Note each line in the data below that holds "Gross", and copy it.

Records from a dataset

------------------------

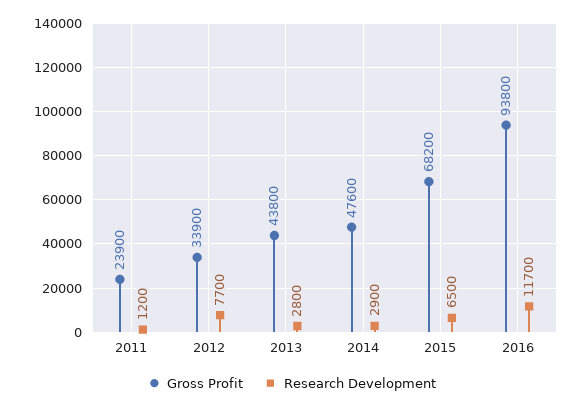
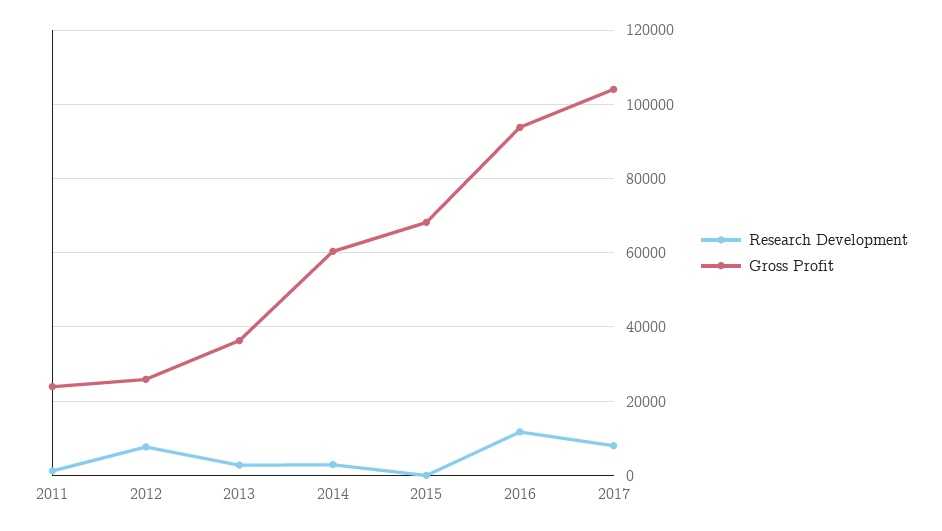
Gross Profit, 2012: 33900 -> 26000
Gross Profit, 2013: 43800 -> 36000
Gross Profit, 2014: 47600 -> 60000
Research Development, 2015: 6500 -> 0
Research Development, 2017: none -> 8000
Gross Profit, 2017: none -> 104000

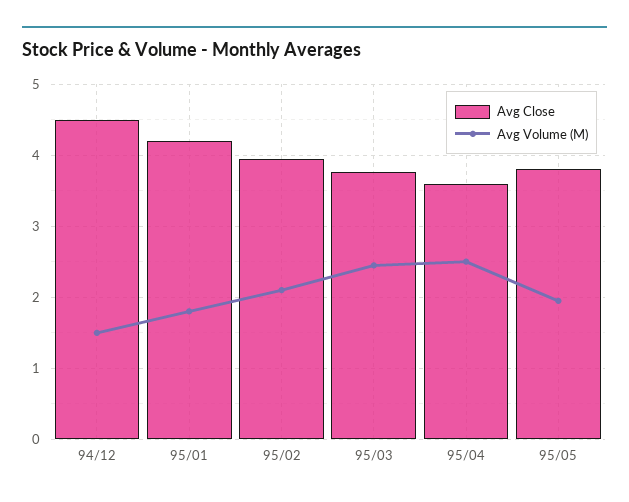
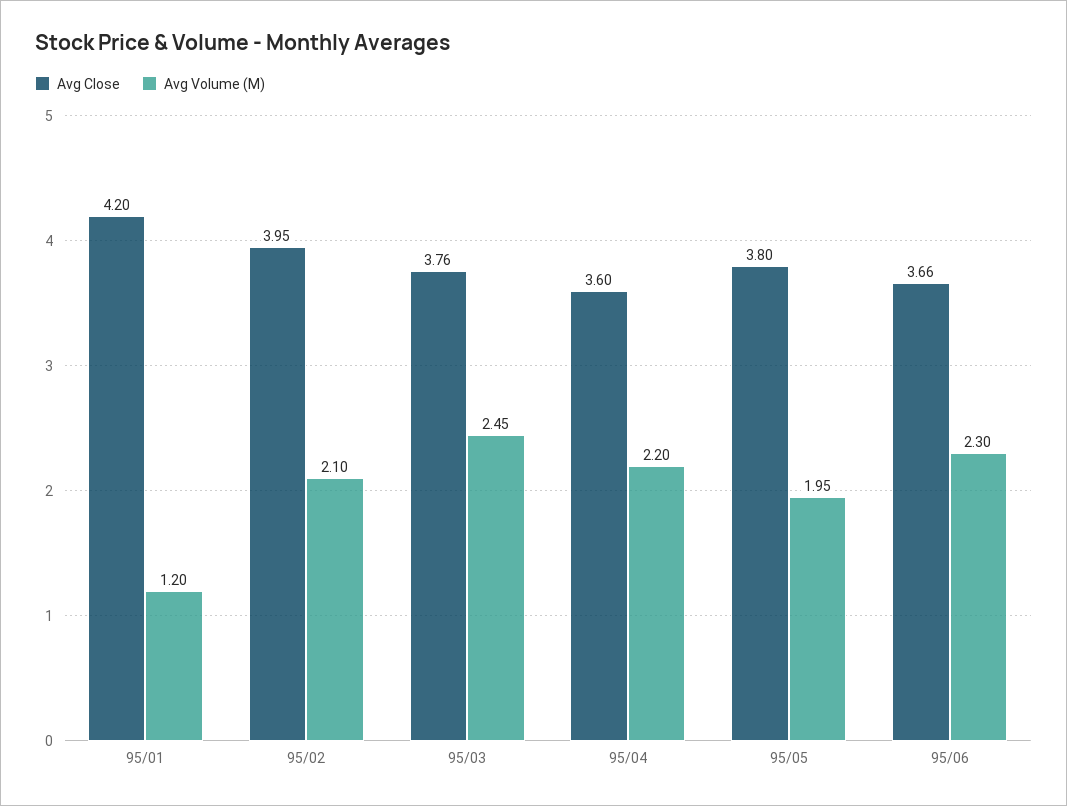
Avg Close, 94/12: 4.5 -> none
Avg Volume (M), 94/12: 1.5 -> none
Avg Volume (M), 95/01: 1.8 -> 1.2
Avg Volume (M), 95/04: 2.5 -> 2.2
Avg Close, 95/06: none -> 3.66
Avg Volume (M), 95/06: none -> 2.3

------------------------

- Task output:
Gross Profit, 2012: 33900 -> 26000
Gross Profit, 2013: 43800 -> 36000
Gross Profit, 2014: 47600 -> 60000
Gross Profit, 2017: none -> 104000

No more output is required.